**BRIEF:**
Return only the lines of the listing below that run from the line with "height: 43px;" through the line with "color: #ffffff;", both ends included, exactly as written.
:: DATA EXCERPTS
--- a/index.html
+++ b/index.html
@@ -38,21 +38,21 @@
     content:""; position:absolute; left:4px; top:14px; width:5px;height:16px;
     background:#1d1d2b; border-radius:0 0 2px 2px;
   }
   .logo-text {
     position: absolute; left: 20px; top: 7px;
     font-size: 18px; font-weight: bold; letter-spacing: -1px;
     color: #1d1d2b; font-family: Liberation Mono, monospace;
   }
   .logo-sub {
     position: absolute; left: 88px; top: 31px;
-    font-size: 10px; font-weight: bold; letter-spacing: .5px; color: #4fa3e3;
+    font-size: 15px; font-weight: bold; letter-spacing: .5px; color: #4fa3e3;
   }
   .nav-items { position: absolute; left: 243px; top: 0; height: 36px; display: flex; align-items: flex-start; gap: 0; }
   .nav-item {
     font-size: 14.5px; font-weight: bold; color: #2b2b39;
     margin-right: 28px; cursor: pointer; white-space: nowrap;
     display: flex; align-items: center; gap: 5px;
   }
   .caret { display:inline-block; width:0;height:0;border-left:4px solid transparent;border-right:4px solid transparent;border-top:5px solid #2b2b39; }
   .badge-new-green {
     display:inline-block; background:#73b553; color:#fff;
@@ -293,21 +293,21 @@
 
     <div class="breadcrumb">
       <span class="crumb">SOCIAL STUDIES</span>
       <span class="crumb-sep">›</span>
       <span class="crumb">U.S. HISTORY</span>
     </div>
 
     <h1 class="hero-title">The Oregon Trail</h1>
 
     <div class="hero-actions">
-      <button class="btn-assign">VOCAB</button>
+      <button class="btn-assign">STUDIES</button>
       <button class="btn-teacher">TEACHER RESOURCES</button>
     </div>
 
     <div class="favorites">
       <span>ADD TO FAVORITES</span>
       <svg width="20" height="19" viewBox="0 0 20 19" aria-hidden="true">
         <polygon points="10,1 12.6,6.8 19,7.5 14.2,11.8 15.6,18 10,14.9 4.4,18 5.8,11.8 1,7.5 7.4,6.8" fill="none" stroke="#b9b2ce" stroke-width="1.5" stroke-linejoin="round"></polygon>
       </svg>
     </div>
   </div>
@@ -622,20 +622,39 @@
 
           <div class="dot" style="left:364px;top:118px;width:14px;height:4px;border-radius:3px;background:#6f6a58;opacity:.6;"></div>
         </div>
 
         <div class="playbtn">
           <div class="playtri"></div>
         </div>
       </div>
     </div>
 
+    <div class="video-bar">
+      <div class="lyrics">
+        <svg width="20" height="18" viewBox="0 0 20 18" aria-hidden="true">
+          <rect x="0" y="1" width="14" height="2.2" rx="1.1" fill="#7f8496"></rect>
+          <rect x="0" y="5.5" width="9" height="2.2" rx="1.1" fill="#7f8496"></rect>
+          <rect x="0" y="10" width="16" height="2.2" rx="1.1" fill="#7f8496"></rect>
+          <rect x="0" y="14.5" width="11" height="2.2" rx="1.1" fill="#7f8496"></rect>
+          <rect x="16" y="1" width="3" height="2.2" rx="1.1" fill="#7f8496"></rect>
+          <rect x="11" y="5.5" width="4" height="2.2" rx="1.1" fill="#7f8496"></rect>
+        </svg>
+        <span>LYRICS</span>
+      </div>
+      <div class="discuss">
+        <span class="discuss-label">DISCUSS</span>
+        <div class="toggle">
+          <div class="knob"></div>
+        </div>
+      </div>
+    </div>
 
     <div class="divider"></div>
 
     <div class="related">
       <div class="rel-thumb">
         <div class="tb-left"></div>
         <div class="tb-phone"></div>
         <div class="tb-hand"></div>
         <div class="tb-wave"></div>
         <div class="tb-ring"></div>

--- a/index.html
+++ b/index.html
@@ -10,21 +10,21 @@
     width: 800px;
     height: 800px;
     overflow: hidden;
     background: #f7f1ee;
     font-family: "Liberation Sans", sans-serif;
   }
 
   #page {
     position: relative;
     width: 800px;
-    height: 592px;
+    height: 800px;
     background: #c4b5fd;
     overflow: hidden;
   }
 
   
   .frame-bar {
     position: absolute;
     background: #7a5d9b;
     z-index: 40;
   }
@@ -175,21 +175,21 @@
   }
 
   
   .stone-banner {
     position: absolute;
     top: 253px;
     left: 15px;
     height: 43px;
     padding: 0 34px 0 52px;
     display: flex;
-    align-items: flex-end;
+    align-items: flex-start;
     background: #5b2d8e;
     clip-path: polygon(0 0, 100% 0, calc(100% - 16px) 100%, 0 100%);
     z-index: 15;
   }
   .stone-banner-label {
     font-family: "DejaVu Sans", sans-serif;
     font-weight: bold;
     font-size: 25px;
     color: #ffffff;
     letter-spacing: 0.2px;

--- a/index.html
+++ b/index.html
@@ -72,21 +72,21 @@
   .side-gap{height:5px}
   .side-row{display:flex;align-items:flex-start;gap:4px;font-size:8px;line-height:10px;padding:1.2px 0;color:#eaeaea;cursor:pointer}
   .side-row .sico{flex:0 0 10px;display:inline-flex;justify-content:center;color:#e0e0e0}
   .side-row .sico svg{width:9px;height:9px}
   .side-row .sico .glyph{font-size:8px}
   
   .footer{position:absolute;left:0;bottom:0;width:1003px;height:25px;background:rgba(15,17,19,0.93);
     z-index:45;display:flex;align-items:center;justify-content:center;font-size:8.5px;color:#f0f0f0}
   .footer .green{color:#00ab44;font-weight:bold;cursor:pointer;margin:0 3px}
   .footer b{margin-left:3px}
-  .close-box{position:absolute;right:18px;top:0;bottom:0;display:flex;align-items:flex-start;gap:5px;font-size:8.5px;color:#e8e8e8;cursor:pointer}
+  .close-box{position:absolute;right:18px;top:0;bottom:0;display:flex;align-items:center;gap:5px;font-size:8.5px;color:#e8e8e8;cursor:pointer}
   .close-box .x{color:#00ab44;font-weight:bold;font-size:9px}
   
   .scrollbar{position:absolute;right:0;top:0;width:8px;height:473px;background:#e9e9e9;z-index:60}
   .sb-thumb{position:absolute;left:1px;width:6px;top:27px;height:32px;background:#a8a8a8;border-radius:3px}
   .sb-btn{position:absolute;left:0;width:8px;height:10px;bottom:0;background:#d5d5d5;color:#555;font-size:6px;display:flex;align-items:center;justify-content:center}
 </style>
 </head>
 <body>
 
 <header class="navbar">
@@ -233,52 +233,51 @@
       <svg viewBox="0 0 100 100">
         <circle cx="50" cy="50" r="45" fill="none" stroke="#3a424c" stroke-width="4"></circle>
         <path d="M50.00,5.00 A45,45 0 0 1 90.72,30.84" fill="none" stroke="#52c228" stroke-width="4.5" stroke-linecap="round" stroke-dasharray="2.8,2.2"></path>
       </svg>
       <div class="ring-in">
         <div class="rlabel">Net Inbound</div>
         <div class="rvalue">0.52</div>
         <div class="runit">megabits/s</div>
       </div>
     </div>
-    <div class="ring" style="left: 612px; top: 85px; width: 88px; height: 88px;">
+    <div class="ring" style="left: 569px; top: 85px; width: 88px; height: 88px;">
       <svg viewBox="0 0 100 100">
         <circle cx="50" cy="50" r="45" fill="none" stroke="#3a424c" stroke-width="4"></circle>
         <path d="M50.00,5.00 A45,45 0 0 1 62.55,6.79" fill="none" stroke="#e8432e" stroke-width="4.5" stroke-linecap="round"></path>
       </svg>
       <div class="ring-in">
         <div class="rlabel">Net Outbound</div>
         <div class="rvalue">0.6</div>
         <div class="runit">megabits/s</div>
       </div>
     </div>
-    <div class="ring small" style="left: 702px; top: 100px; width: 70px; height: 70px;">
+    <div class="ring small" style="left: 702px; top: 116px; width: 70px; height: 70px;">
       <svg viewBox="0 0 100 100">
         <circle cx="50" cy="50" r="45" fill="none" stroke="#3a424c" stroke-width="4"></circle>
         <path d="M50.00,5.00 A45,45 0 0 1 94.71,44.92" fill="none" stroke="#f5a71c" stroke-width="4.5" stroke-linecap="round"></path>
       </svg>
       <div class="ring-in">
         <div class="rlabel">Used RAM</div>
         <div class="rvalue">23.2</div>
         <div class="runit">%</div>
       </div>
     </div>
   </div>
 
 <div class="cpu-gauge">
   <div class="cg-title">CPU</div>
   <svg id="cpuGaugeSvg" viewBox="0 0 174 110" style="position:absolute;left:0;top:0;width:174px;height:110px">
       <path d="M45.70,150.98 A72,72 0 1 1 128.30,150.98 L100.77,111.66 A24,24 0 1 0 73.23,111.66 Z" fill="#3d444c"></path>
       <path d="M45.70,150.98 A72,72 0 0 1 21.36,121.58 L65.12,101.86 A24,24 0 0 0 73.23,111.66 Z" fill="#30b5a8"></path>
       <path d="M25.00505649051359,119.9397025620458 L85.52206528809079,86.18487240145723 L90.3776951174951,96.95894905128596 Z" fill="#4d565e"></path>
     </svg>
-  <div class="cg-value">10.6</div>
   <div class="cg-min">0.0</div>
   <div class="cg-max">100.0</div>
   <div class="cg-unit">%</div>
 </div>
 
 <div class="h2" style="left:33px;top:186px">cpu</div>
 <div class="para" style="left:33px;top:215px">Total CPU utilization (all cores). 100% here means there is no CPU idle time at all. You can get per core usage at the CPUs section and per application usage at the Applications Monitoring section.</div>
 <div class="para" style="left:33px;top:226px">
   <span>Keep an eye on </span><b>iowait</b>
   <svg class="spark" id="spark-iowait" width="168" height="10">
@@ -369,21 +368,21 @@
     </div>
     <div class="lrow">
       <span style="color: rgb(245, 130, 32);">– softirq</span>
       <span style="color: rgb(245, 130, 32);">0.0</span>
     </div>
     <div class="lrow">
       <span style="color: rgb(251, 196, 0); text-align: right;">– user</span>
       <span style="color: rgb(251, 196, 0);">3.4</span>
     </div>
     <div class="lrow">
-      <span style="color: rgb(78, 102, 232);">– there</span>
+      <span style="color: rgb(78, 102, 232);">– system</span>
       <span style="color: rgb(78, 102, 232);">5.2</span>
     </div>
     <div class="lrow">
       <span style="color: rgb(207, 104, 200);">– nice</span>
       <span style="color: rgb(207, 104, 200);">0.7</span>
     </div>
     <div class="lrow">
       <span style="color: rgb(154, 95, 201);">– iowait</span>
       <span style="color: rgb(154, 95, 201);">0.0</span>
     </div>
::::
**EXERCISE SOLUTION:**
     height: 43px;
     padding: 0 34px 0 52px;
     display: flex;
-    align-items: flex-end;
+    align-items: flex-start;
     background: #5b2d8e;
     clip-path: polygon(0 0, 100% 0, calc(100% - 16px) 100%, 0 100%);
     z-index: 15;
   }
   .stone-banner-label {
     font-family: "DejaVu Sans", sans-serif;
     font-weight: bold;
     font-size: 25px;
     color: #ffffff;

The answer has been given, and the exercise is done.